In [13]:
from google.colab import drive

drive.mount("/content/drive")

Drive already mounted at /content/drive; to attempt to forcibly remount, call drive.mount("/content/drive", force_remount=True).


In [14]:
!pip install torchdata==0.4.1



In [15]:
!pip install torchtext==0.13.1



In [16]:
import torch
import torch.nn as nn
import torch.optim as optim
import torch.nn.functional as F
from torch.utils.data import DataLoader, random_split
import torchtext
from torch.nn.utils.rnn import pad_sequence

import numpy as np
import matplotlib.pyplot as plt

from tqdm import tqdm

In [17]:
print(torch.__version__)
print(torchtext.__version__)

1.12.1+cu102
0.13.1


## Tokenization

In [18]:
from torchtext import transforms as T

VOCAB_FILE = "https://huggingface.co/bert-base-uncased/resolve/main/vocab.txt"
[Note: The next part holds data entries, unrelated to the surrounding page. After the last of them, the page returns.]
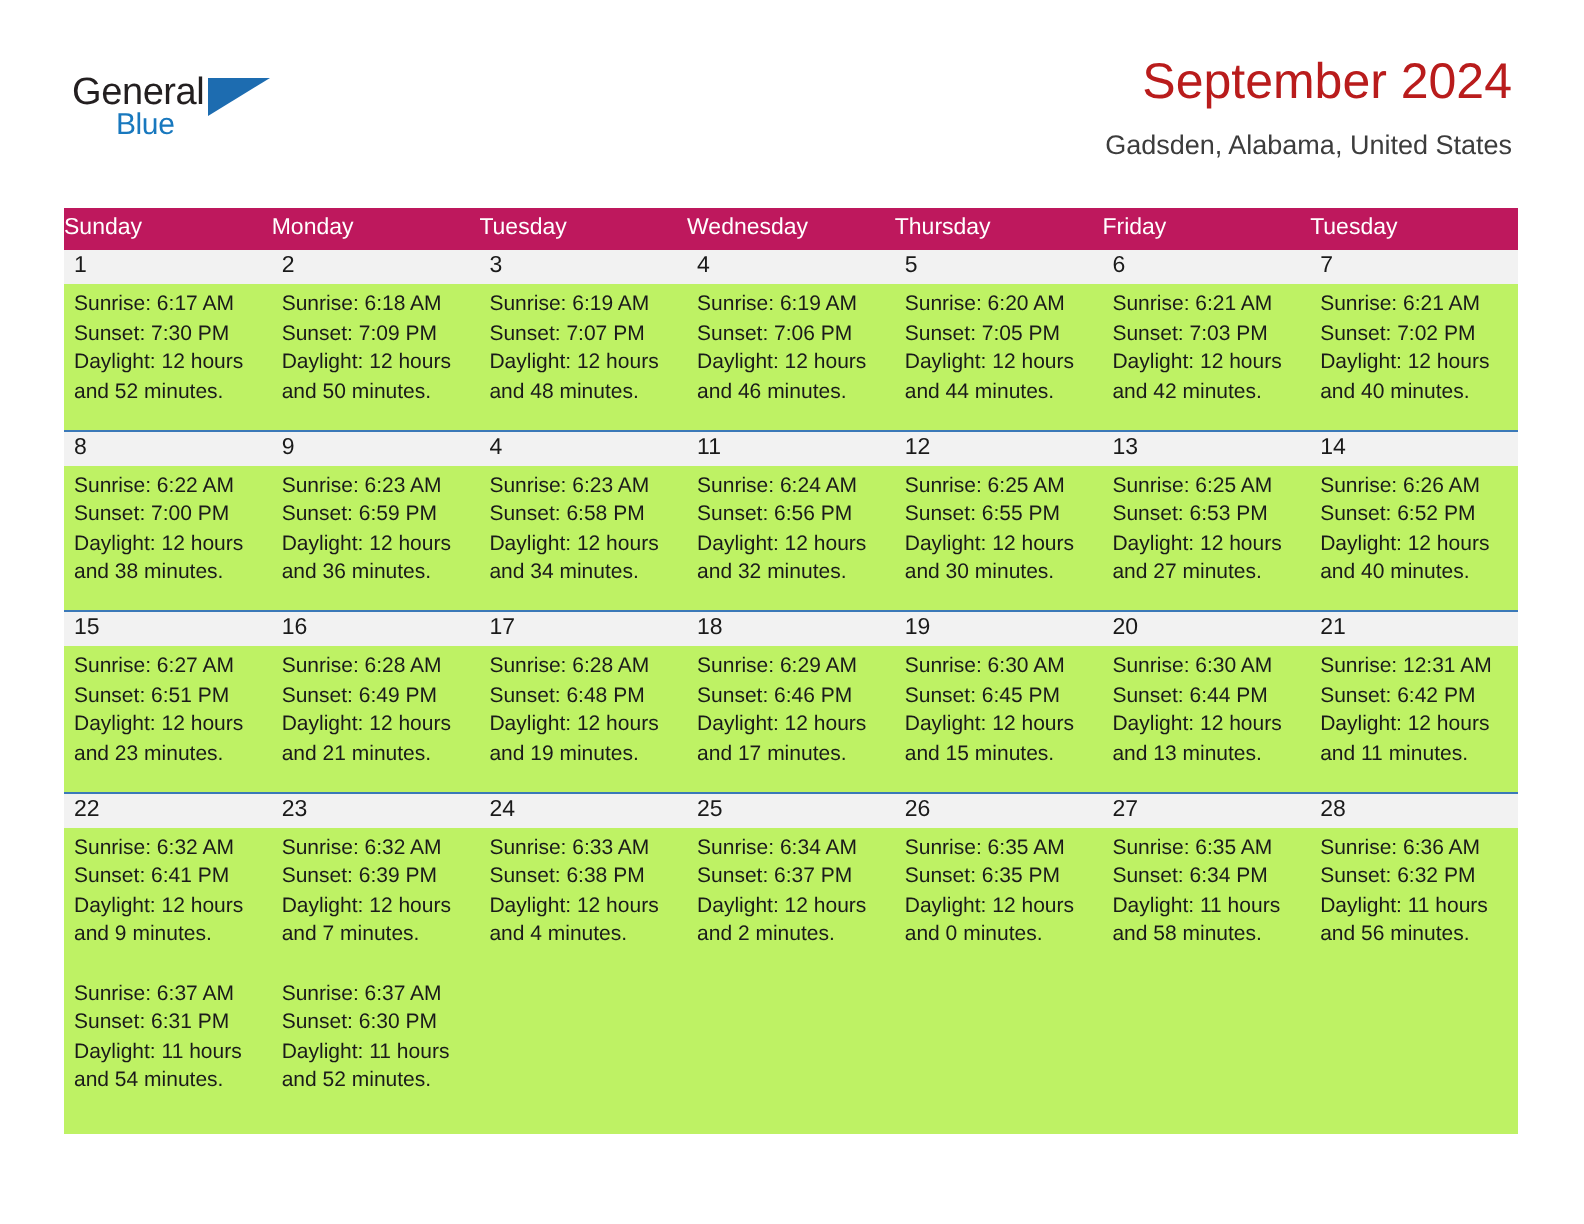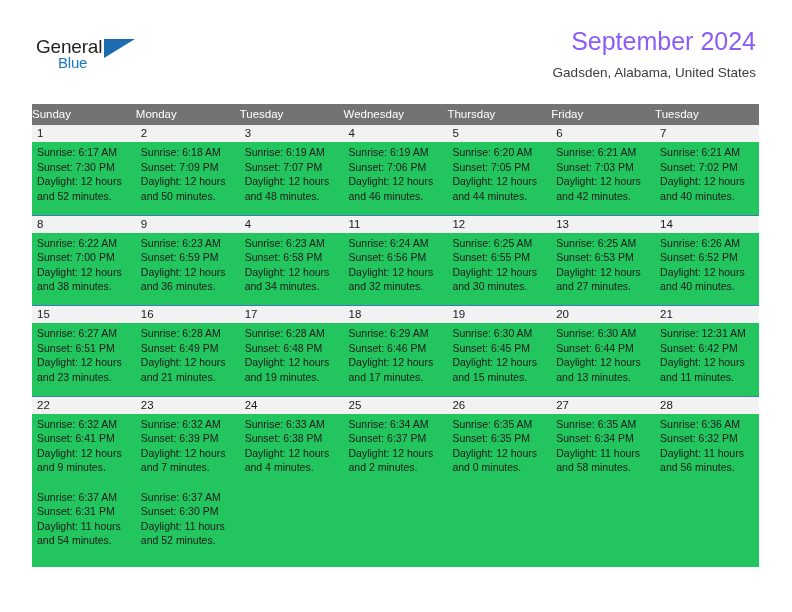"September 2024" .cal-title { color: #8b5cf6 -> #b91c1c }
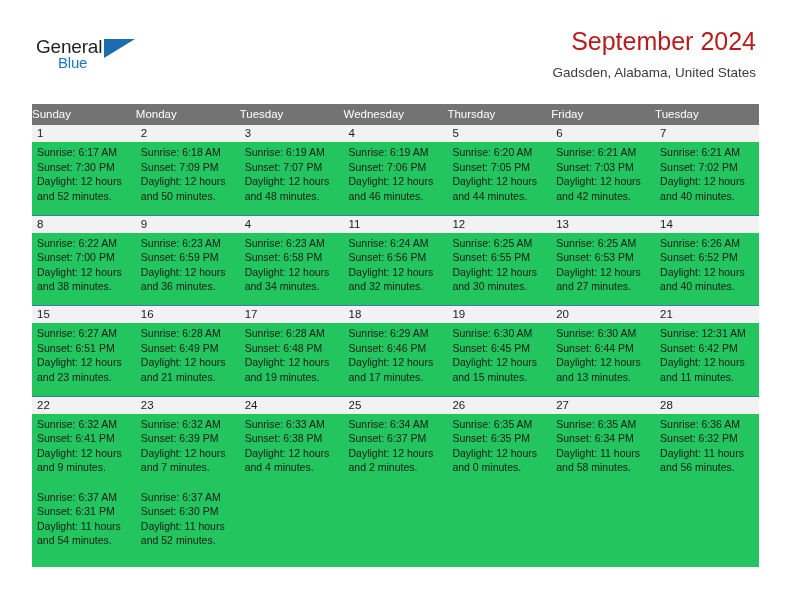"Sunday" thead th { background: #737373 -> #be185d }
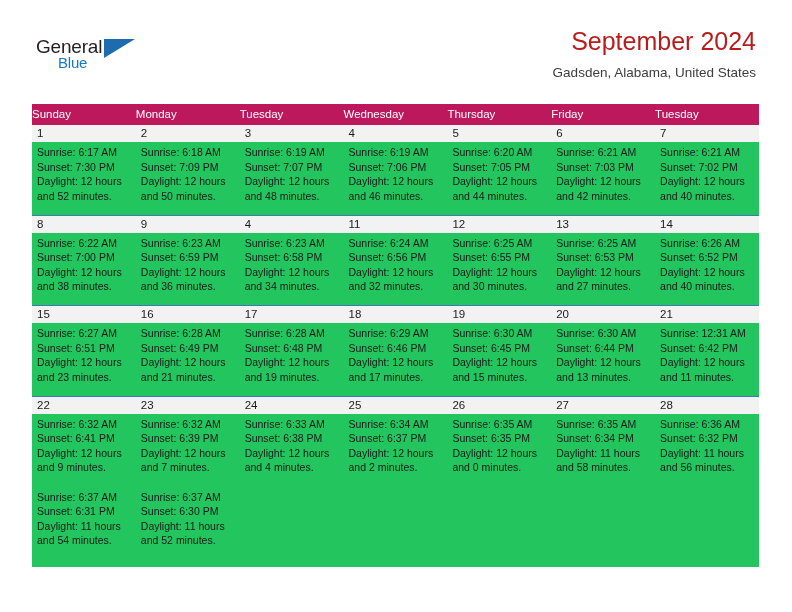"Sunrise: 6:17 AM" tr.detail-row td { background: #22c55e -> #bef264 }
tokenizer = T.BERTTokenizer(
    vocab_path=VOCAB_FILE, do_lower_case=True, return_tokens=True
)

## Vocab (Vectorization)

In [19]:
from torchtext.vocab import GloVe

vocab = GloVe(name="6B", dim=50)

## Dataset

In [20]:
from torchtext import datasets

train_set, test_set = datasets.AG_NEWS("/content/", split=("train", "test"))
train_set, test_set

(ShardingFilterIterDataPipe, ShardingFilterIterDataPipe)

In [36]:
def collate(batch):
    labels = torch.LongTensor([b[0] for b in batch]) - 1
    text = [b[1] for b in batch]
    lines = tokenizer(text)
    vecs = [vocab.get_vecs_by_tokens(line) for line in lines]
    vecs = pad_sequence(vecs)

    return vecs, labels

In [59]:
train_loader = DataLoader(train_set, batch_size=64, shuffle=True, collate_fn=collate)
test_loader = DataLoader(test_set, batch_size=64, collate_fn=collate)

In [44]:
x, y = next(iter(train_loader))
x.shape, y

(torch.Size([169, 64, 50]),
 tensor([2, 0, 1, 1, 0, 0, 1, 0, 3, 2, 1, 1, 1, 3, 0, 0, 1, 0, 1, 0, 2, 2, 3, 2,
         2, 0, 3, 1, 3, 3, 1, 3, 0, 0, 0, 0, 0, 3, 0, 3, 0, 0, 2, 0, 3, 1, 1, 2,
         0, 0, 1, 1, 1, 0, 1, 3, 0, 3, 3, 2, 1, 0, 3, 0]))

## Utils

In [60]:
class AverageMeter(object):
    """Computes and stores the average and current value"""

    def __init__(self):
        self.reset()

    def reset(self):
        self.val = 0
        self.avg = 0
        self.sum = 0
        self.count = 0

    def update(self, val, n=1):
        self.val = val
        self.sum += val * n
        self.count += n
        self.avg = self.sum / self.count

## Init

In [61]:
num_cls = 4

device = "cuda" if torch.cuda.is_available() else "cpu"

# **Model**

In [62]:
class CNNModel(nn.Module):
    def __init__(self, embed_dim, filter_sizes, num_filters, num_classes, dropout):
        super(CNNModel, self).__init__()
        self.conv1d_list = nn.ModuleList(
            [
                nn.Conv1d(
                    in_channels=embed_dim,
                    out_channels=num_filters[i],
                    kernel_size=filter_sizes[i],
                )
                for i in range(len(filter_sizes))
            ]
        )
        self.fc = nn.Linear(sum(num_filters), num_classes)
        self.dropout = nn.Dropout(p=dropout)

    def forward(self, x):
        x = x.permute(1, 2, 0)  # x shape: (batch_size, embedding_dim, max_seq_length)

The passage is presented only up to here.